Reproduce, from the lines below, exactly the stretch that begins at the line containing "- Here's the" and ends at the line containing "We now plot", both included.

*Material supplied*:
--
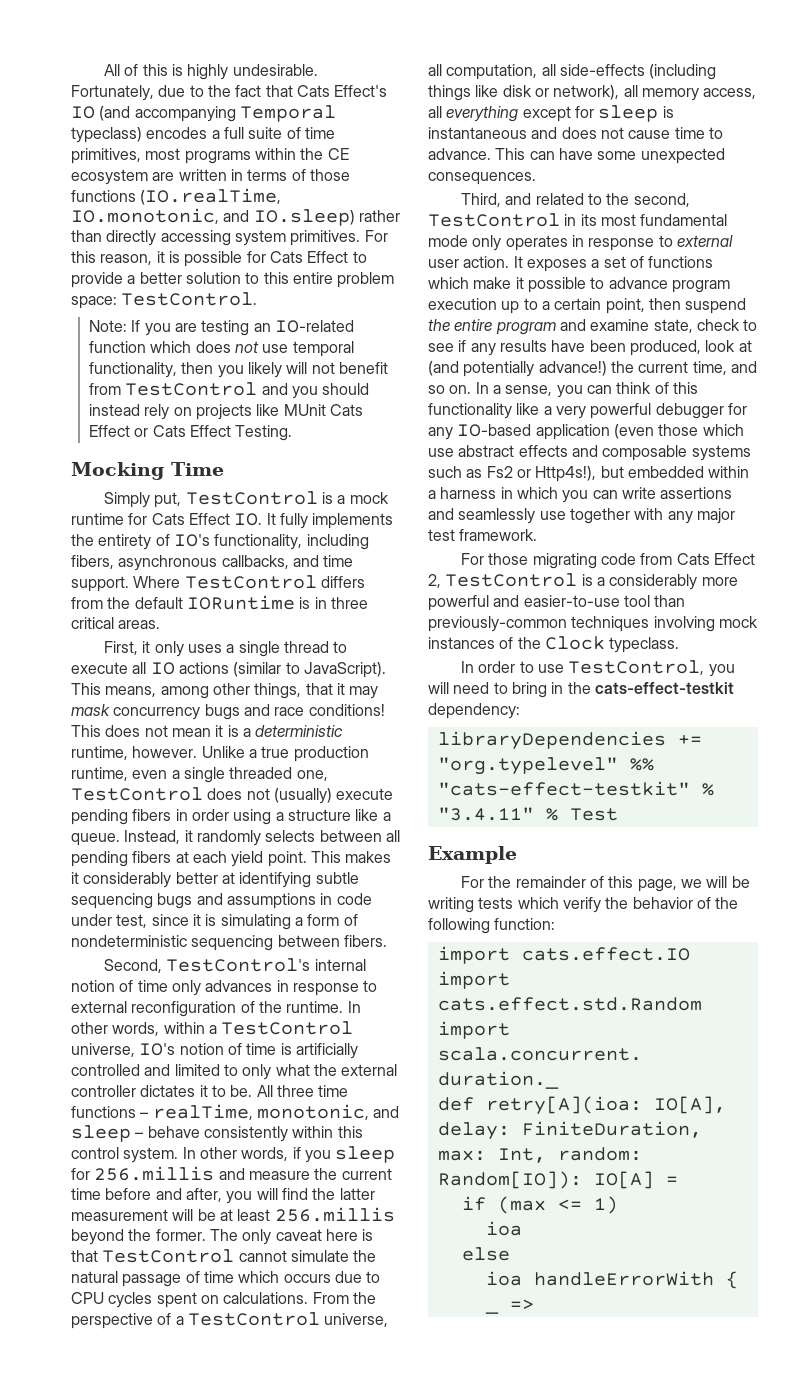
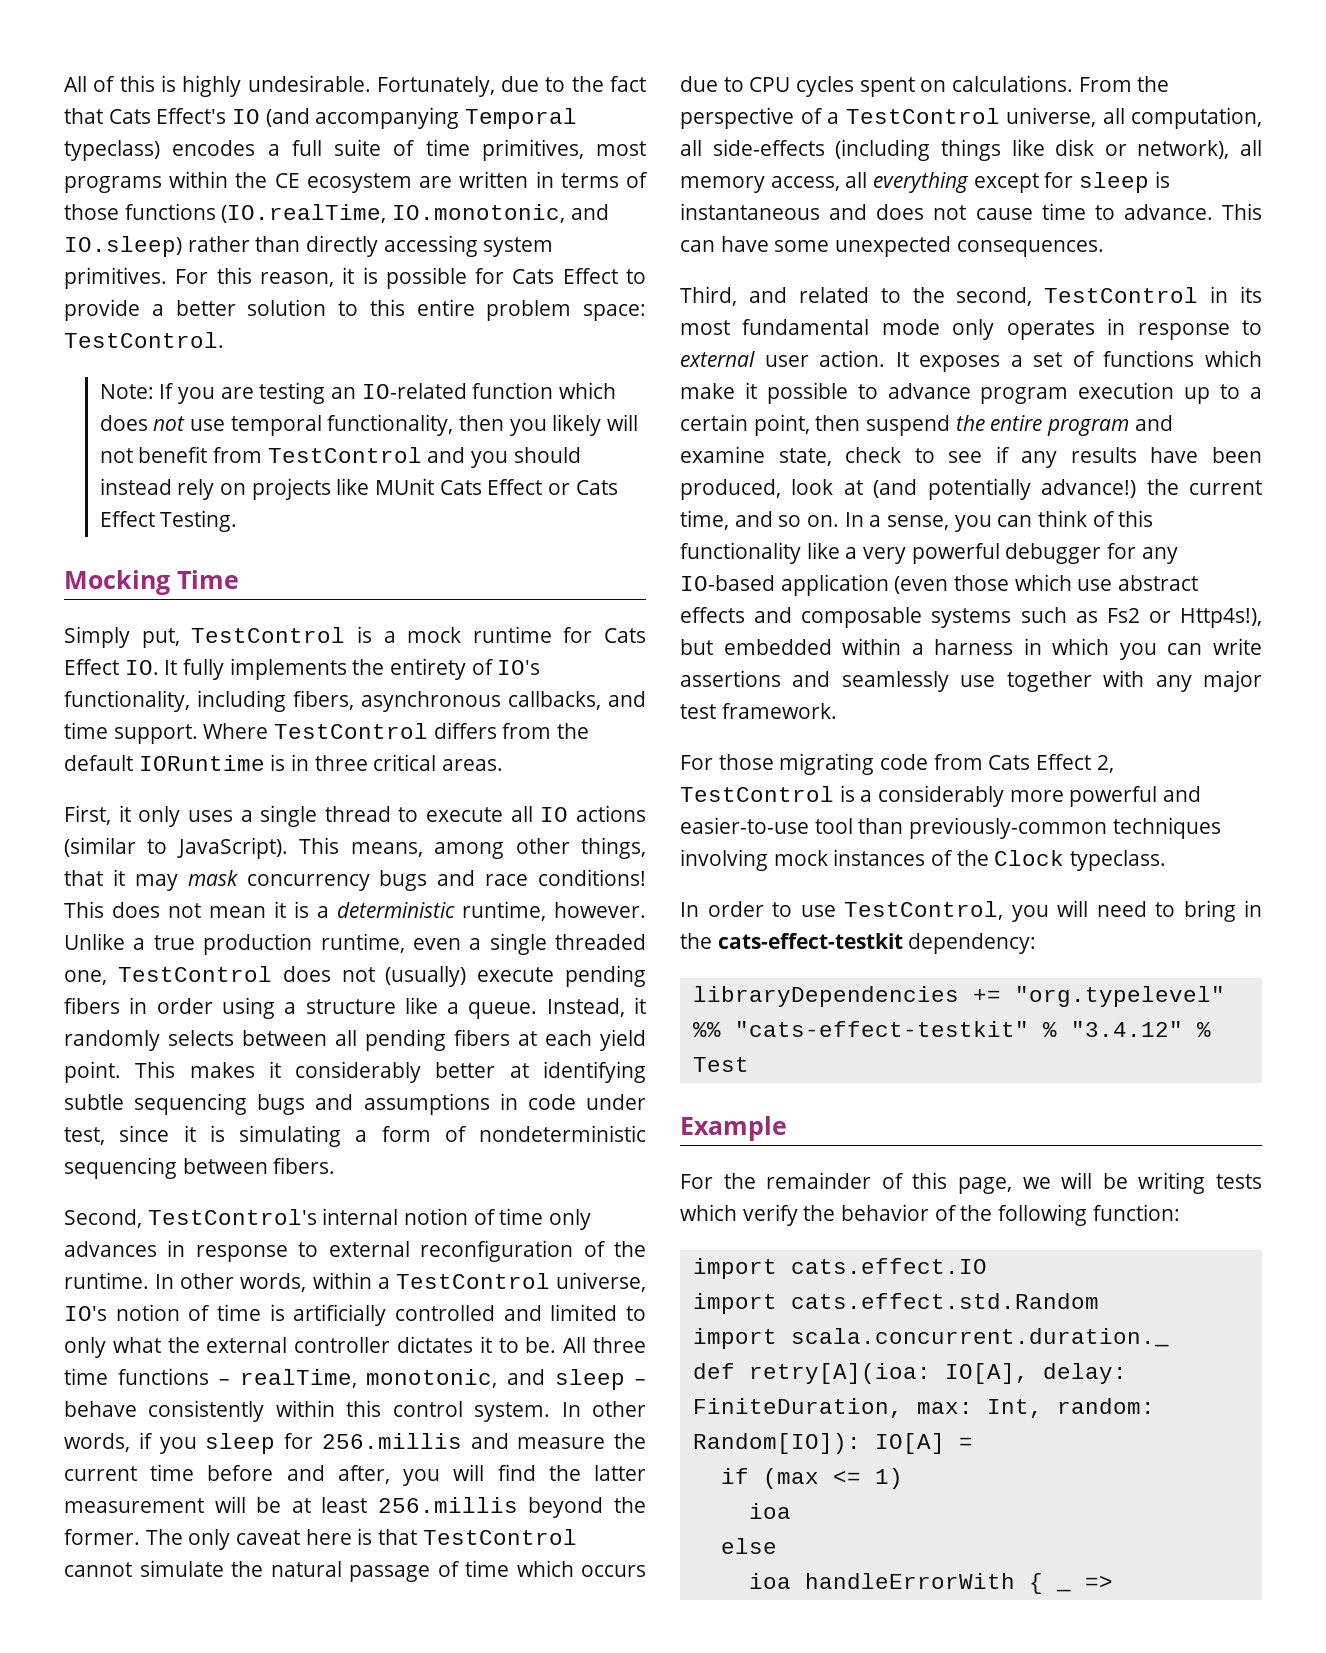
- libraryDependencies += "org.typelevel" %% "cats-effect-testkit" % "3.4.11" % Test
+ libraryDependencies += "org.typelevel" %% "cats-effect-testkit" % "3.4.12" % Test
--
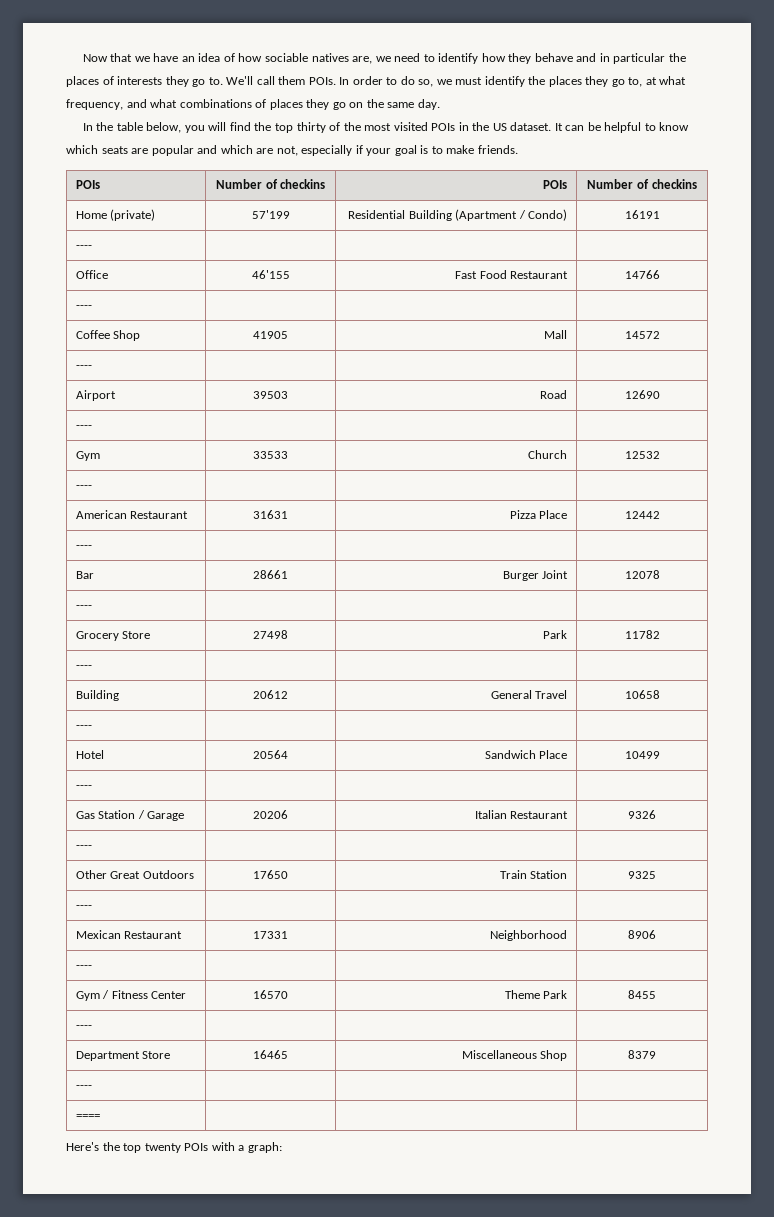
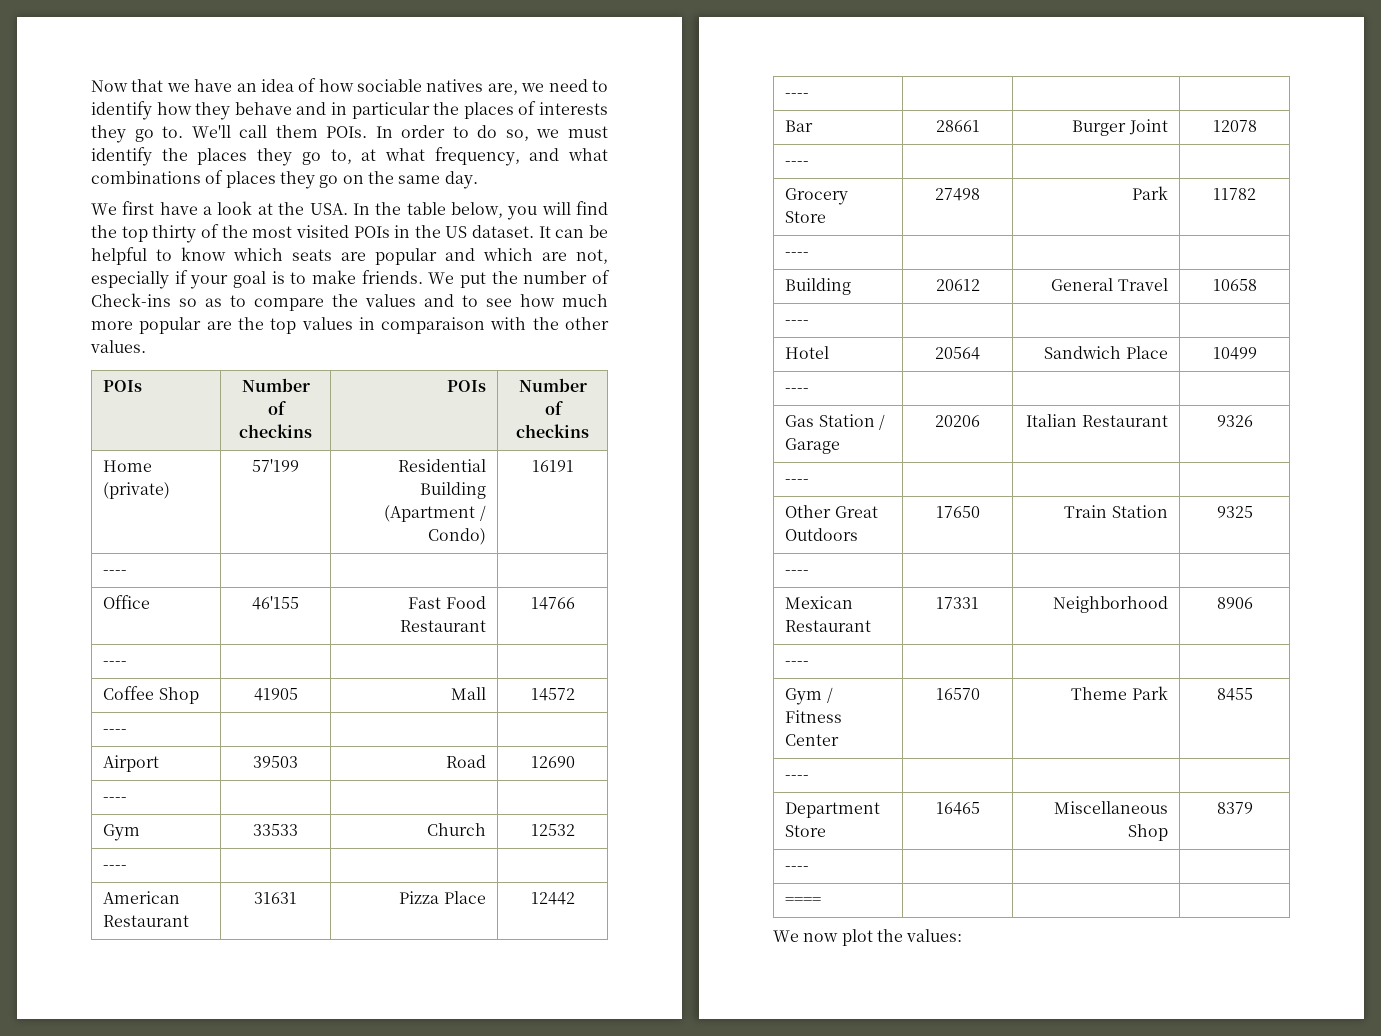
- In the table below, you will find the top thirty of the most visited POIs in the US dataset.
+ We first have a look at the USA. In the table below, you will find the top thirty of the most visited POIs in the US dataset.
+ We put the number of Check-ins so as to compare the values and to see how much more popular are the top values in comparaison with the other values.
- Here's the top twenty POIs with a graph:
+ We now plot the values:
--
*Completed task*:
- Here's the top twenty POIs with a graph:
+ We now plot the values:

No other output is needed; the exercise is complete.